Frequently, potential clients and friends share with us their belief that a contract does not exist unless it is in writing, or the belief that one automatically has a right of cancellation on any contract entered into. Both are commonly held perceptions which are generally incorrect.
A legally binding “contract” is nothing more than the promise to do something, or sell something, by one party
in return for something of value from the other party. The thing of value given for the promise may be money, it may be services, or it may be something much more intangible; and lawyers often litigate the issue of whether adequate value was received for a promise, whether a promise was kept, whether the parties bargained fairly with each other, etc.

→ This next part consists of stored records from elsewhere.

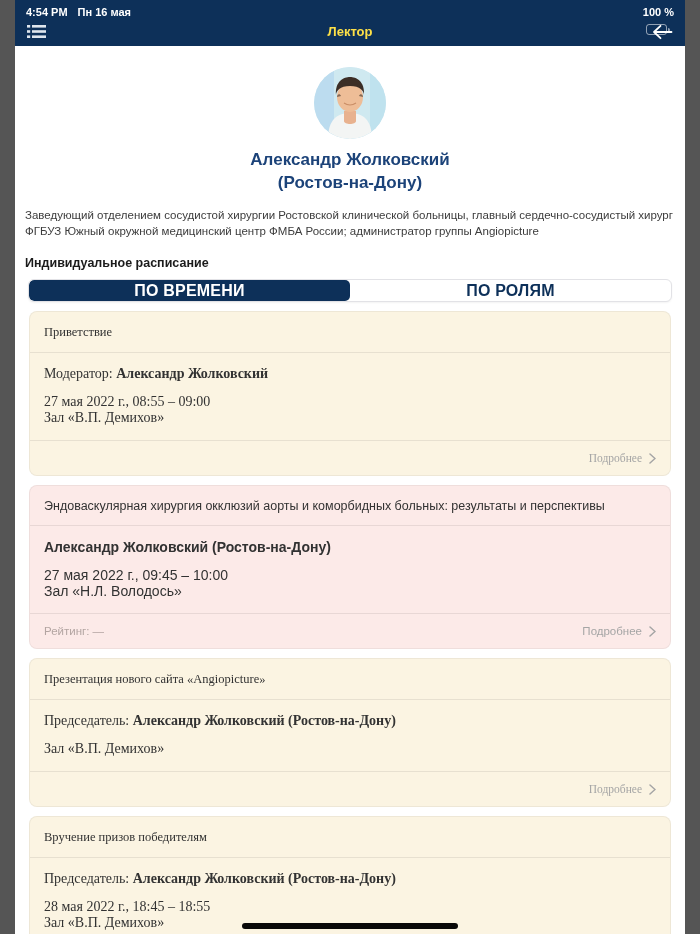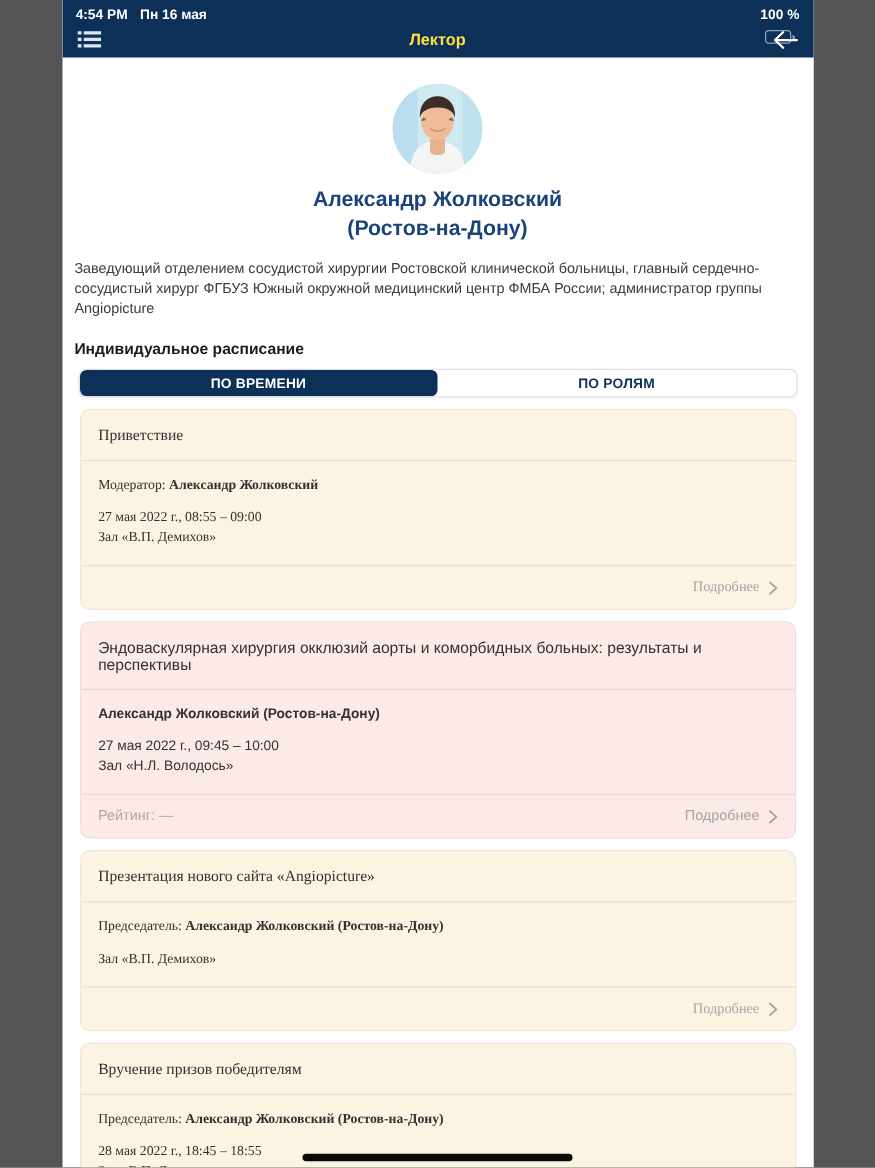"4:54 PM" .screen { width: 601px -> 670px }
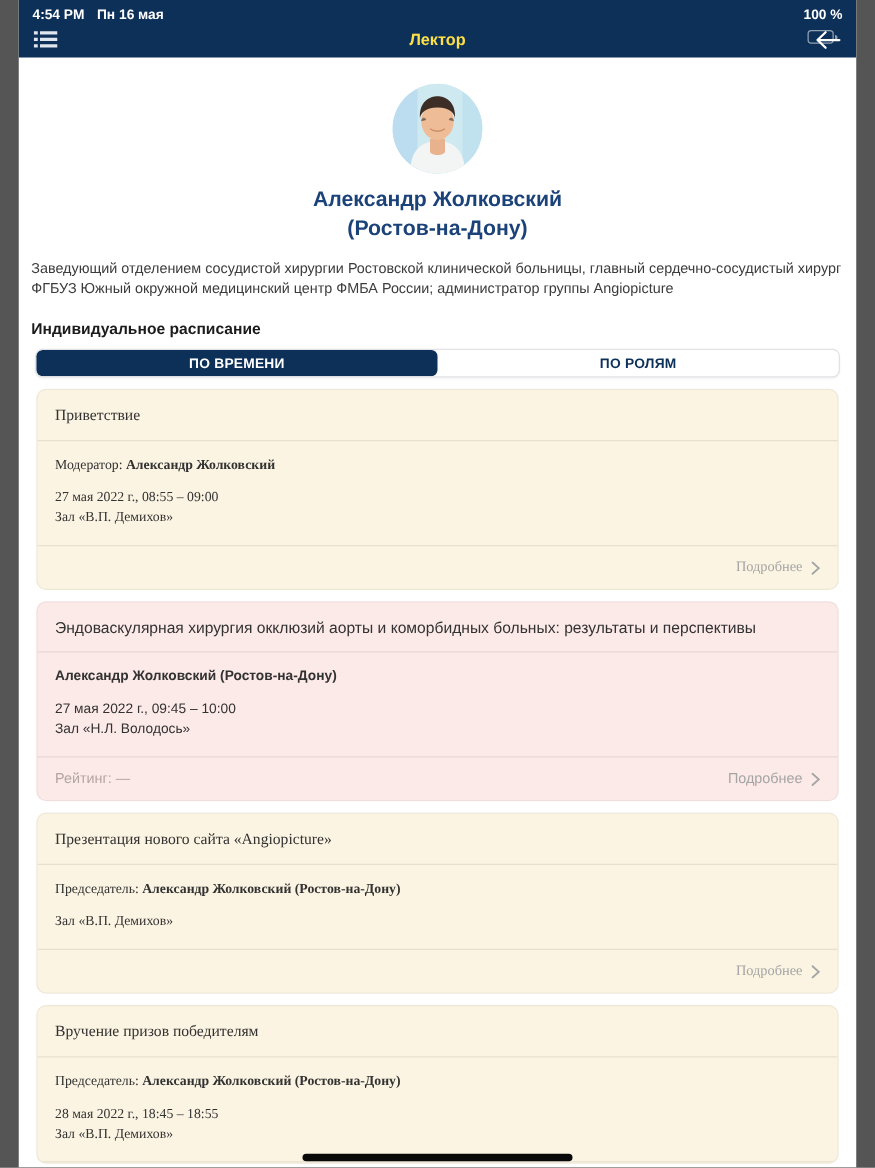"ПО ВРЕМЕНИ" .segment { font-size: 11px -> 16px }
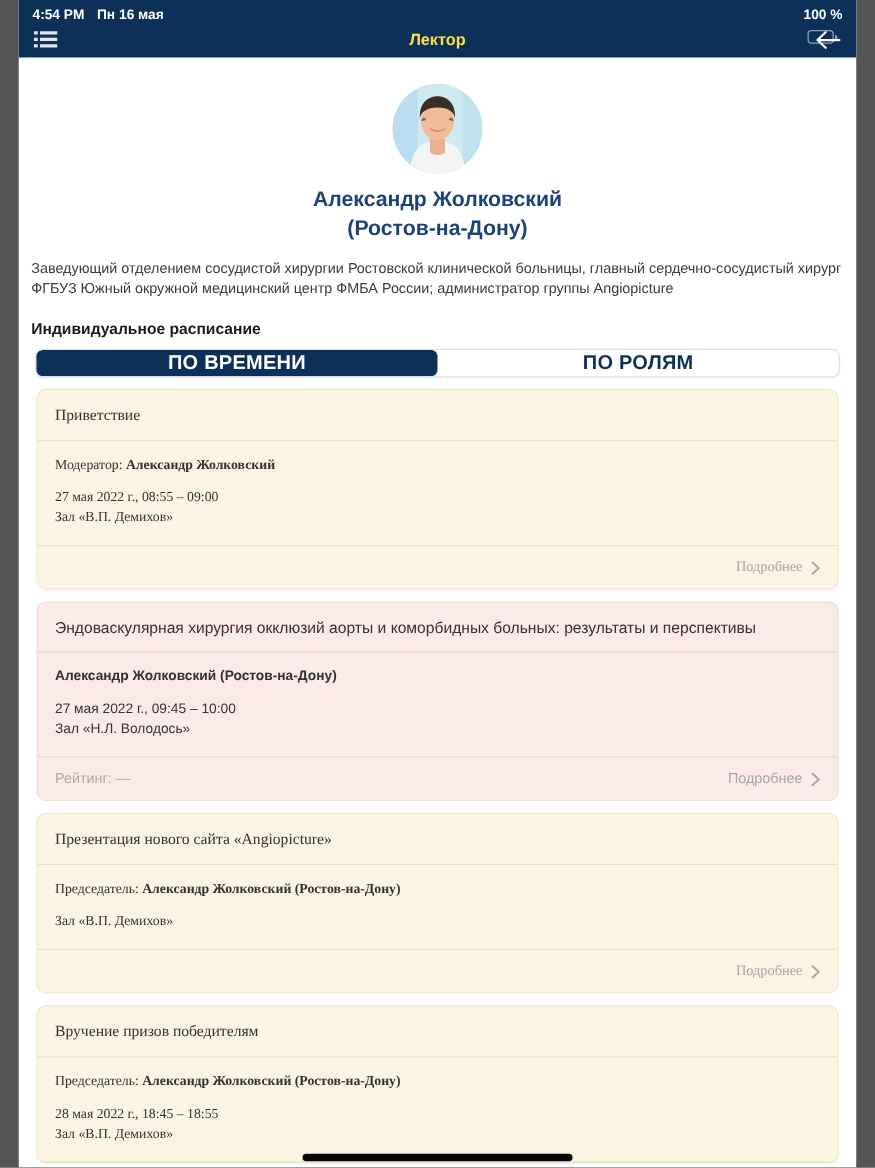"Модератор: Александр Жолковский" .card-body { font-size: 11px -> 14px }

With rare exception, however, a contract does not have to be in writing. A contract can be formed by nothing more than a handshake, a verbal agreement, the nod of a head, or even one’s silence when an act is performed on one’s behalf or one receives something of value. In general, the only time a written contract is required is for those contracts: (1) which cannot be completed within one year (2) for the sale of real property, or (3) to pay the debts of another. Of course, most contracts are in writing, and for good reason: a writing is the best evidence a contract exists in the event a dispute arises over whether a contract has been entered into.
Many also believe they automatically have 3 days to cancel any contract they sign. Again, with some limited statutory exceptions, this is incorrect. Once a contract is agreed to it is immediately binding and enforceable unless breached in some manner. A right of cancellation exists only where the Florida Legislature has carved out a right of cancellation or where a right of cancellation
is stated in the contract. Some examples of the types of contracts in which the Legislature has granted a right of cancellation are: time share contracts, funeral and cemetery service contracts, telephone solicitation contracts, buyers’ club contracts, health club and dance studio contracts, home improvement contracts, certain land sale contracts, campground contracts, and certain credit contracts. In general, though, unless specifically provided for in a written contract, one should never assume a right of cancellation exists on any contract one enters into.